A Cruella De Vil original

A personagem Cruella De Vil ficou famosa há 60 anos, quando a Disney lançou o filme 101 dálmatas. A voz rouca, a arrogância, a magreza e o exagero eram cômicos e assustadores pois se tratava de uma mulher muito perigosa. Ela praticamente nasceu icônica e é uma das mais assustadoras vilãs da animação. Parte desse sucesso se deve à atriz Betty Lou Gerson, que deu voz à ela no filme original.
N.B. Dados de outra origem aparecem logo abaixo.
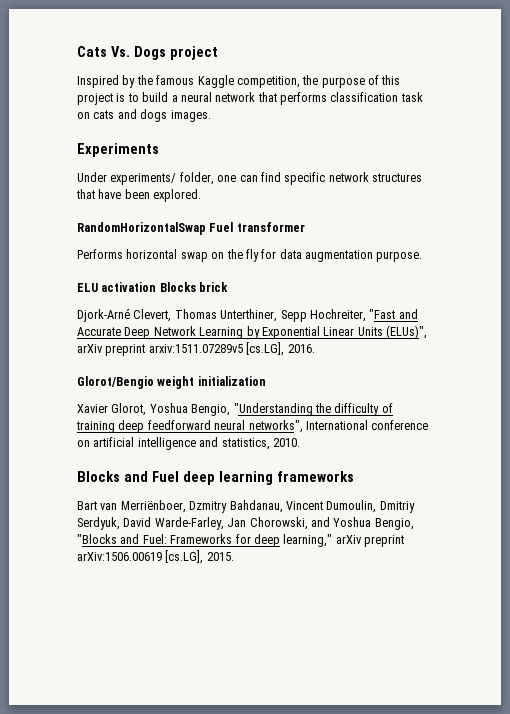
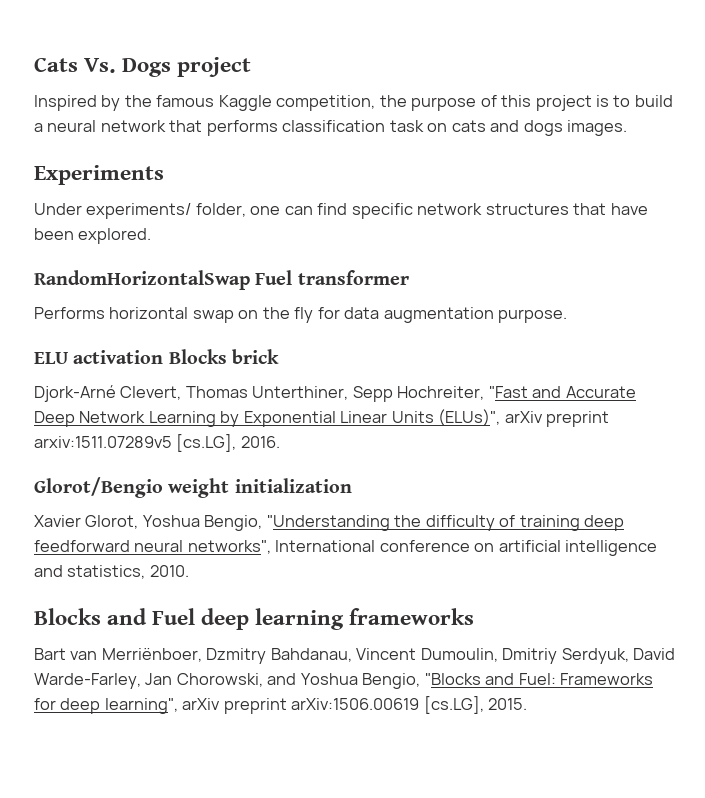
[283,534,333,547] learning," -> [104,698,178,714] learning",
Há muita diferença entre Betty Lou e Cruella, claro! A começar pela nacionalidade. Enquanto Cruella tem o carregado sotaque britânico (afinal, a história se passa em Londres), a atriz veio do sul dos Estados Unidos. Nasceu no Tennessee e cresceu no Alabama, portanto tinha um forte e característico sotaque sulista.

Sucesso na época do rádio, muito pela sua versatilidade vocal, Betty Lou emprestou sua linda voz para o clássico Cinderella, de 1950, como a narradora da história. Seu desempenho como Cruella foi tão definitivo que foi eleita como uma Lenda da Disney em 1996. Merecidamente.

De família rica, Betty Lou começou a trabalhar como atriz em rádio com apenas 16 anos, conseguindo rapidamente emprego fixo. Quando chegou aos 20 já era considerada uma estrela, com papéis principais em muitas das principais radionovelas dos anos 1930s.

Hollywood estava de olho e nos áureos anos 1940s a chamou para Califórnia. Uma vez em Los Angeles, ela seguiu na rádio e começou a aparecer na TV também. Sua veia cômica foi percebida imediatamente e ela aproveitava de sua versatilidade.

O primeiro trabalho com a Disney foi como a narradora de Cinderella, mas, 11 anos depois, foi sua vez de brilhar como Cruella De Vil.

Tudo em Cruella é exagerado e hilário. A versatilidade de Betty Lou criou uma verdadeira lenda da animação que, mesmo 60 anos depois, é adorada. Em 1991, John Hughes assinou o roteiro e produziu a primeira versão live action do filme 101 Dálmatas. Agora, em 2021, Emma Stone promete reavivar a lenda de Cruella De Vil. E no trailer vemos, adotou a deliciosamente e maligna risada inventada por Betty Lou.

Betty Lou trabalhou em filmes também. Esteve no clássico de horror A Mosca. De 1958 e fez uma ponta em Mary Poppins, em 1964. Mas foi na TV que apareceu com maior frequência. Se aposentou em 1966. Trinta anos depois, em 1996, foi homenageada pela Disney.

Betty Lou faleceu em 1999, vítima de um infarto fulminante. Apesar de ter se casado duas vezes, não deixou filhos. Ela tinha 84 anos.